Load balancing plays a critical role in efficiently dispatching jobs in
parallel-server systems such as cloud networks and data centers. A fundamental
challenge in the design of load balancing algorithms is to achieve an optimal
trade-off between delay performance and implementation overhead (e.g.
communication or memory usage). This trade-off has primarily been studied so
far from the angle of the amount of overhead required to achieve asymptotically
optimal performance, particularly vanishing delay in large-scale systems. In
contrast, in the present paper, we focus on an arbitrarily sparse communication
budget, possibly well below the minimum requirement for vanishing delay,
referred to as the hyper-scalable operating region. Furthermore, jobs may only
be admitted when a specific limit on the queue position of the job can be
guaranteed.
The centerpiece of our analysis is a universal upper bound for the achievable
throughput of any dispatcher-driven algorithm for a given communication budget
and queue limit.

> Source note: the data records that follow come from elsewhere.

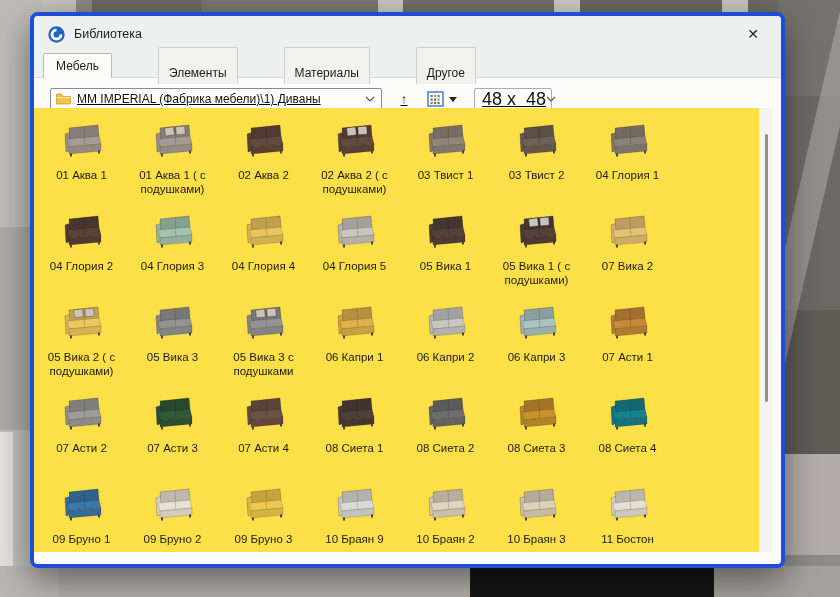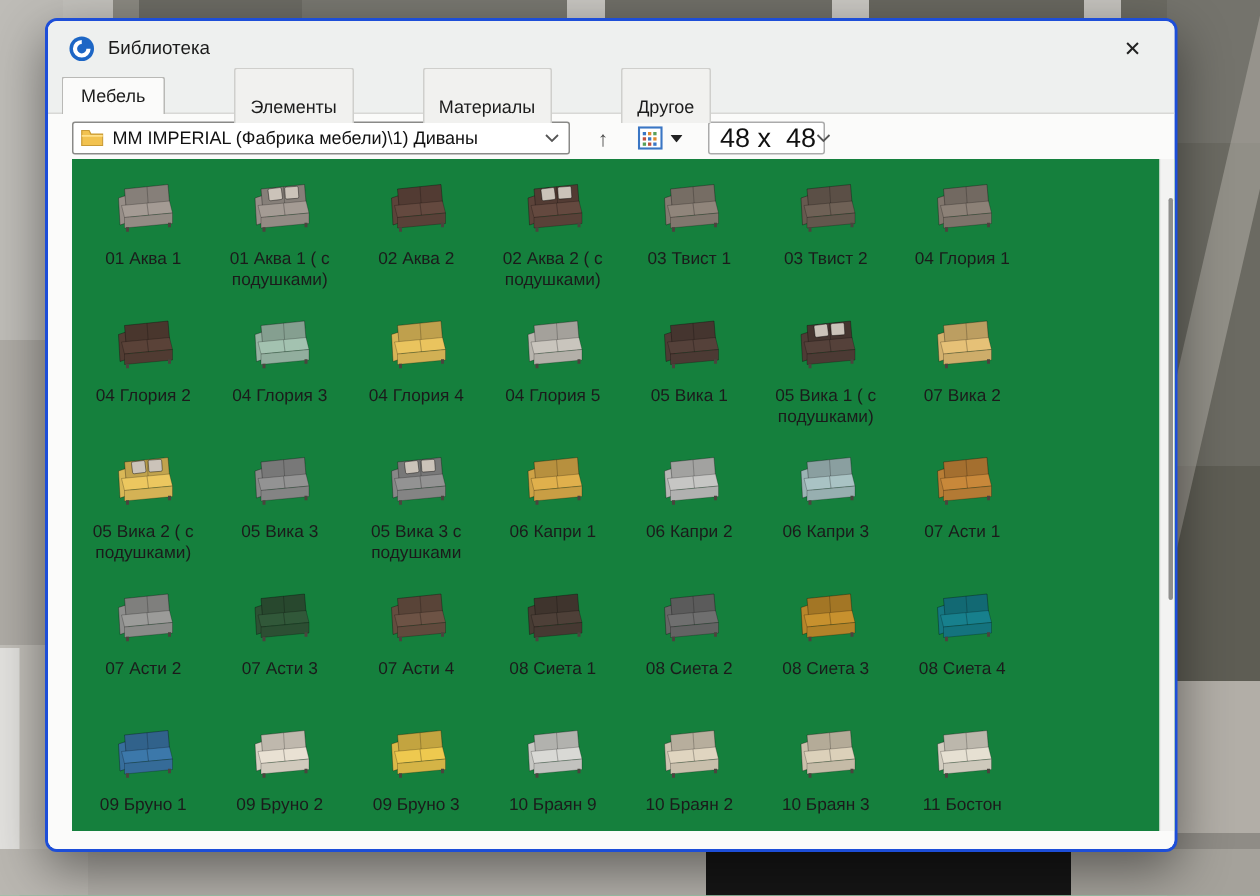"Библиотека" .win { border: 2px solid #1d4ed8 -> 4px solid #1d4ed8 }
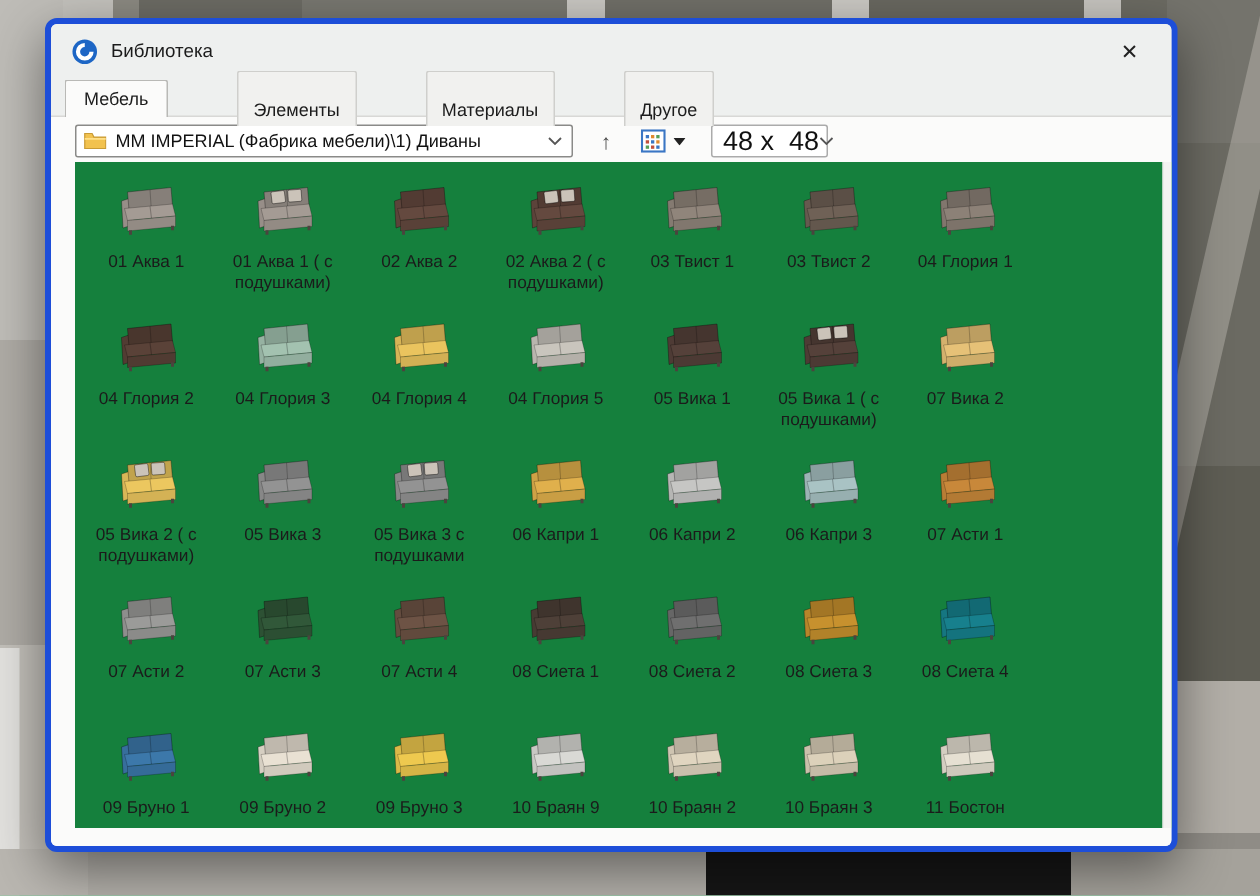"MM IMPERIAL (Фабрика мебели)\1) Диваны" .toolbar { align-items: center -> flex-end; text-decoration: none -> underline }
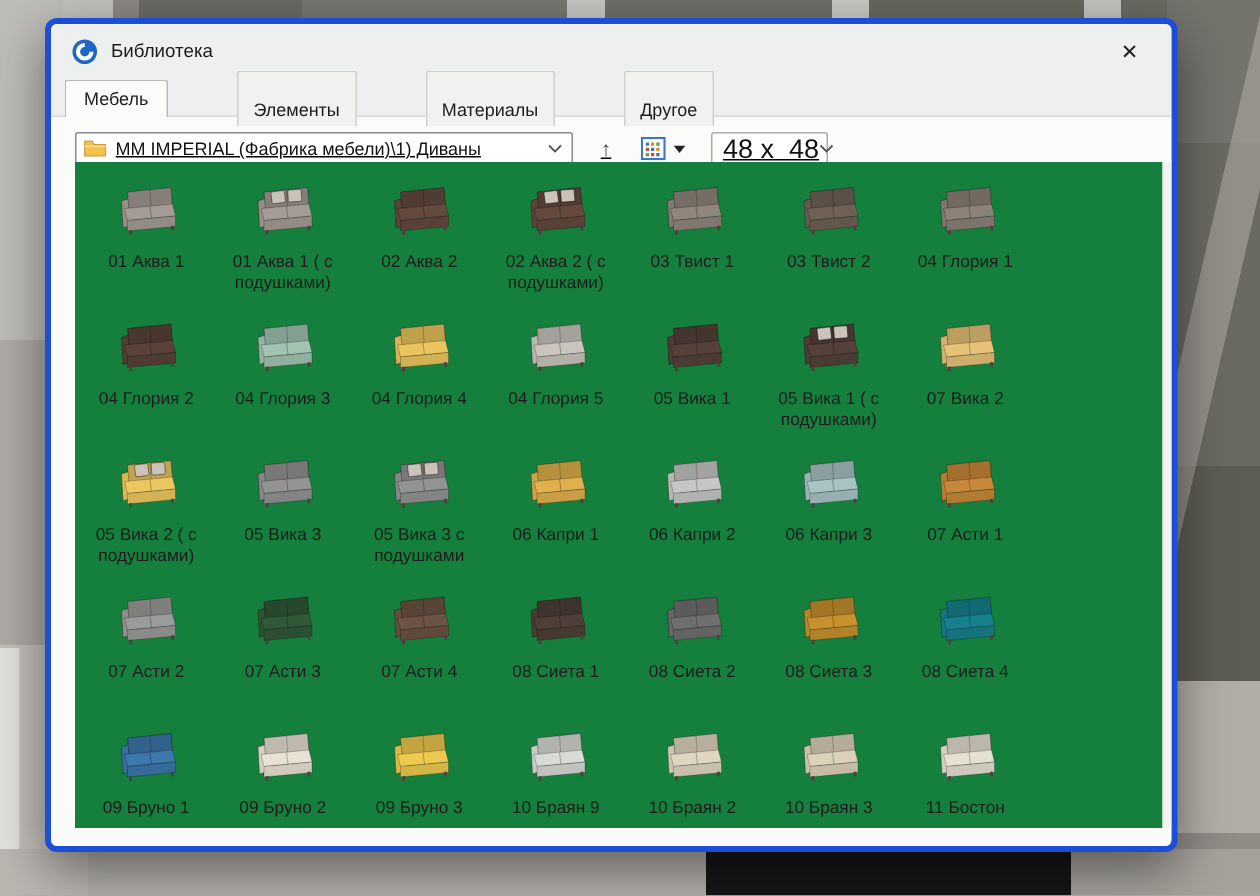"01 Аква 1" .content { background: #15803d -> #fde047; left: 16px -> 0 }
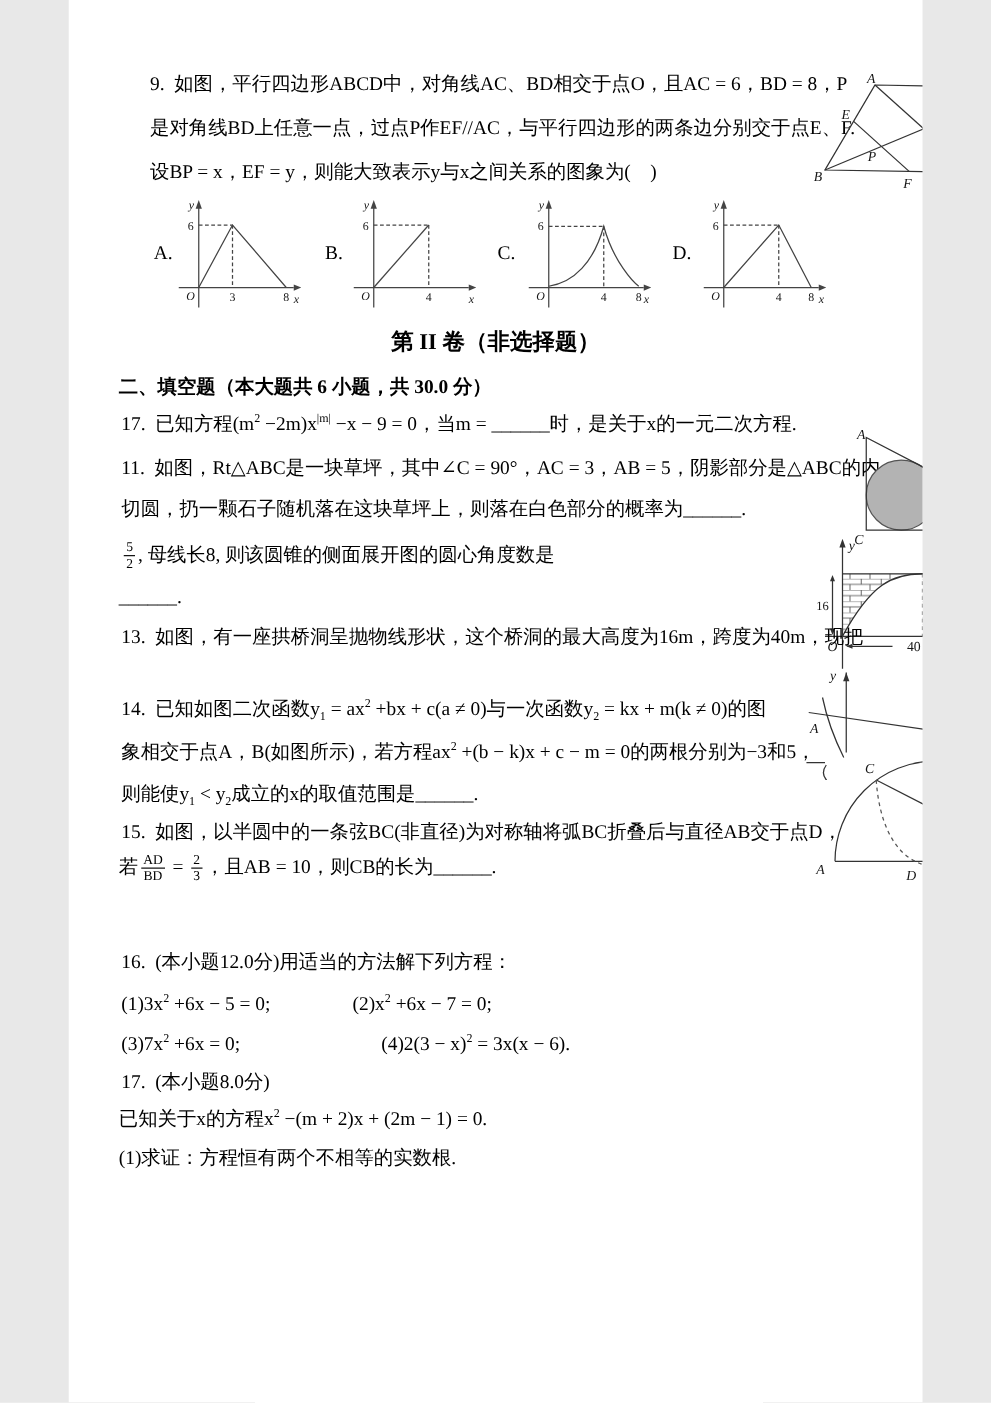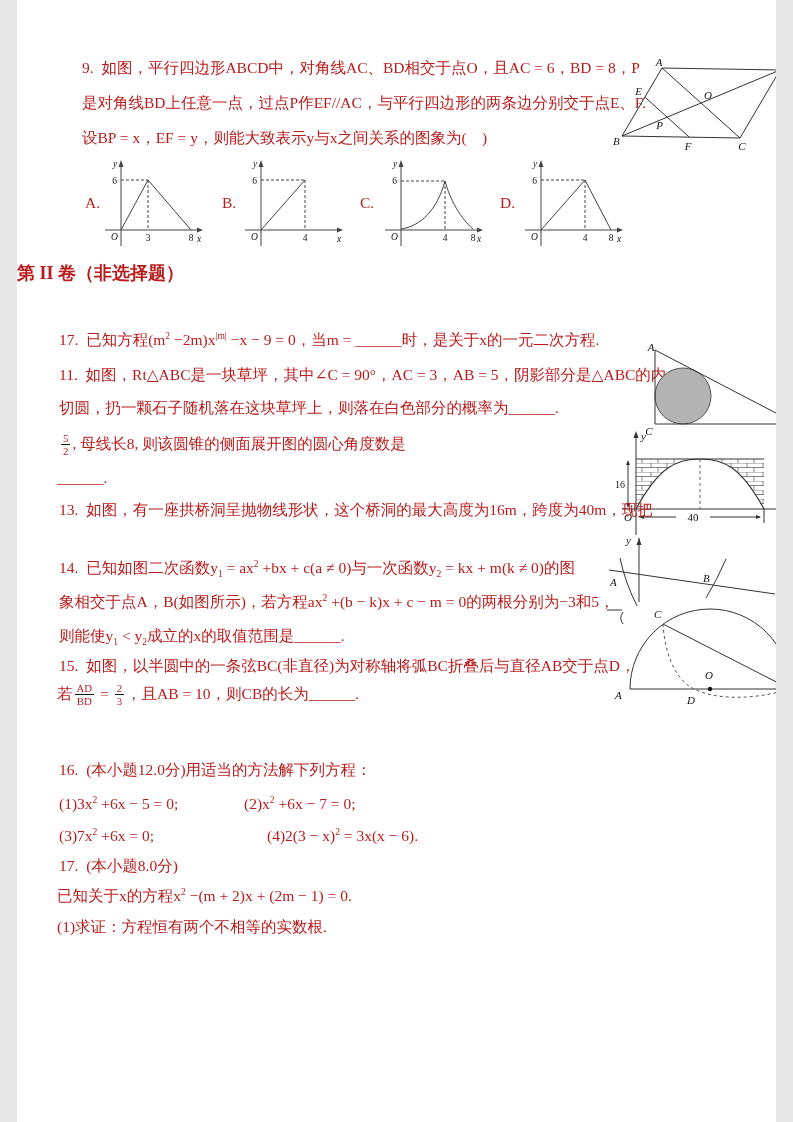"9. 如图，平行四边形ABCD中，对角线AC、BD相交于点O，且AC =" .page { color: #b91c1c -> #000000; width: 759px -> 683px }
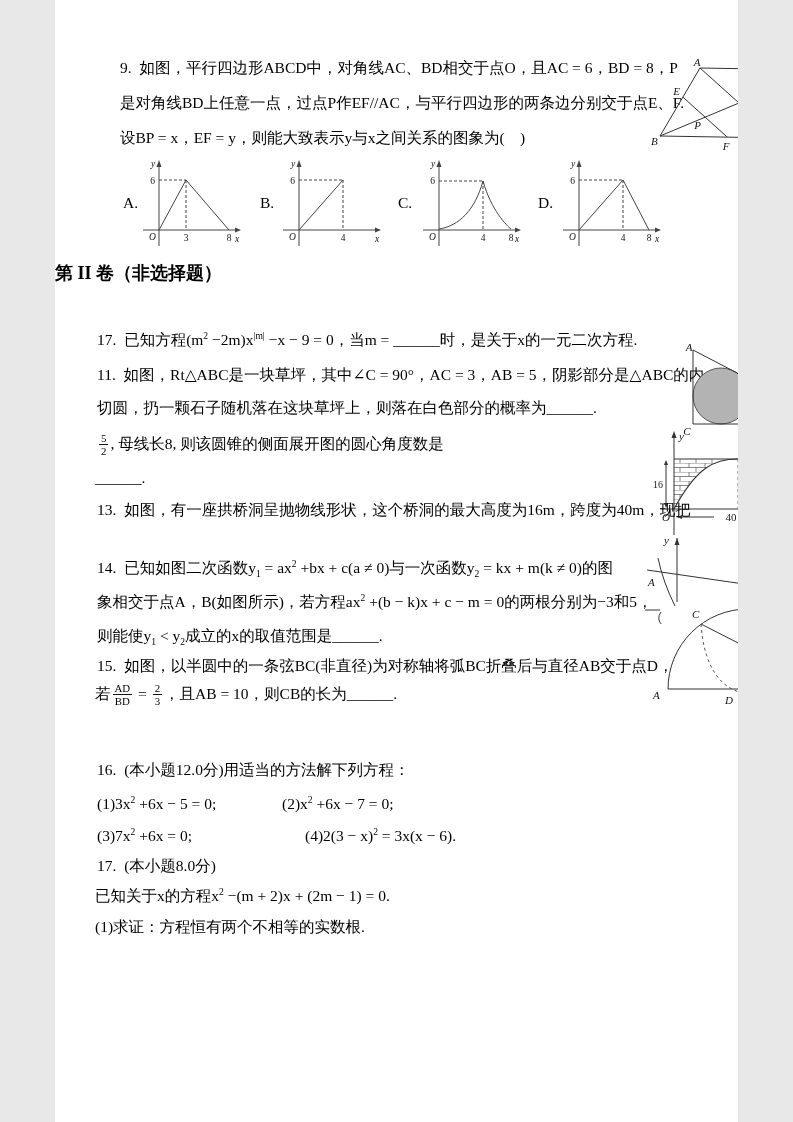"第 II 卷（非选择题）" .center { text-align: left -> center }
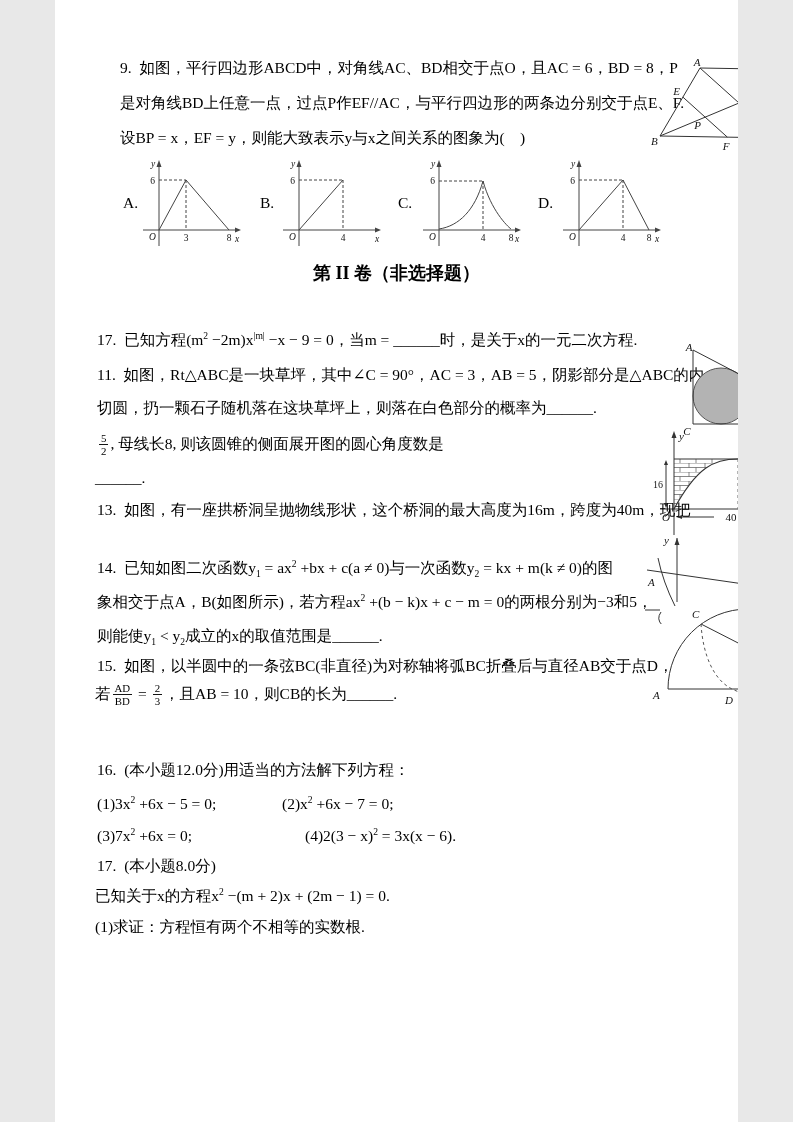"二、填空题（本大题共 6 小题，共 30.0 分）" div.line { html: none -> <div>二、填空题（本大题共 6 小题，共 30.0 分）</div> }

We also propose a specific hyper-scalable scheme which can
operate at any given message rate and enforce any given queue limit, while
allowing the server states to be captured via a closed product-form network, in
which servers act as customers traversing various nodes. The product-form
distribution is leveraged to prove that the bound is tight and that the
proposed hyper-scalable scheme is throughput-optimal in a many-server regime
given the communication and queue limit constraints. Extensive simulation
experiments are conducted to illustrate the results